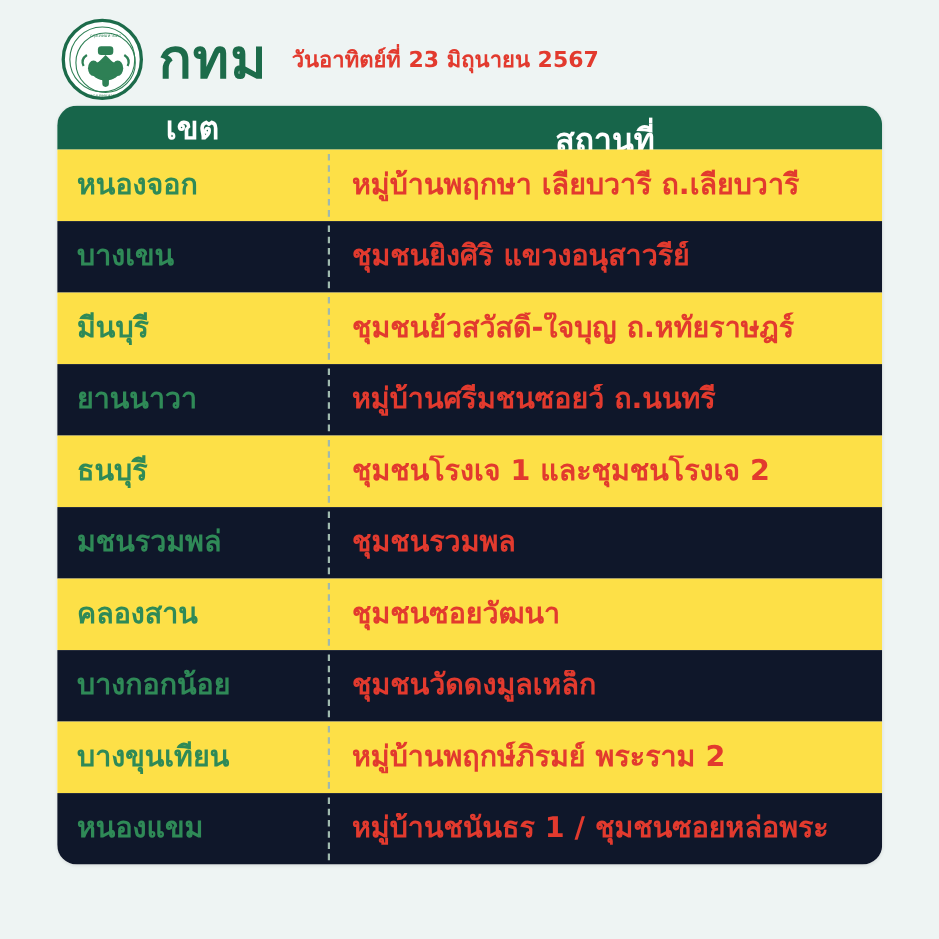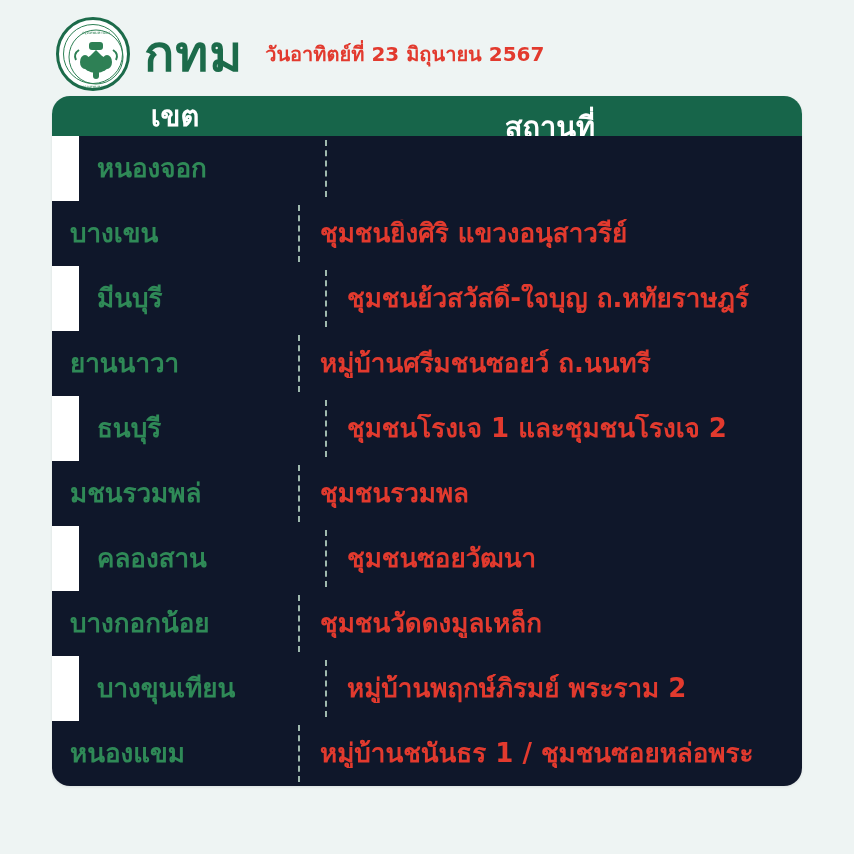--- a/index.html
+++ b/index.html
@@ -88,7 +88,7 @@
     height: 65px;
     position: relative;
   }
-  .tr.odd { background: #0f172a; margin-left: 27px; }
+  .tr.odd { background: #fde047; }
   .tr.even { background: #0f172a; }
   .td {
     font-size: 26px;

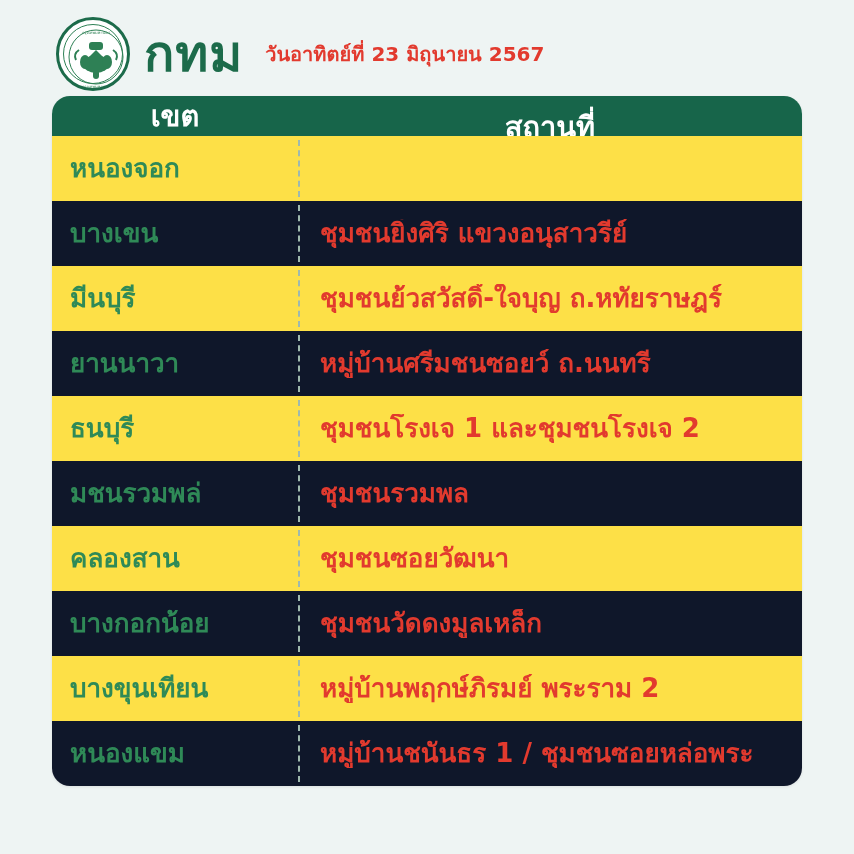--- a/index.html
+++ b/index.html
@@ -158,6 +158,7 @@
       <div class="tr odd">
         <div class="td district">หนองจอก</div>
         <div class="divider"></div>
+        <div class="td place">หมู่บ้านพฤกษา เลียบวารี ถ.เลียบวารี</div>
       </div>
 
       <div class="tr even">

# # # # # # #

» **What is being asked**:
Please give the records again word for word, omitting all images.

» **Completed exercise**:
--- a/index.html
+++ b/index.html
@@ -88,7 +88,7 @@
     height: 65px;
     position: relative;
   }
-  .tr.odd { background: #0f172a; margin-left: 27px; }
+  .tr.odd { background: #fde047; }
   .tr.even { background: #0f172a; }
   .td {
     font-size: 26px;

--- a/index.html
+++ b/index.html
@@ -158,6 +158,7 @@
       <div class="tr odd">
         <div class="td district">หนองจอก</div>
         <div class="divider"></div>
+        <div class="td place">หมู่บ้านพฤกษา เลียบวารี ถ.เลียบวารี</div>
       </div>
 
       <div class="tr even">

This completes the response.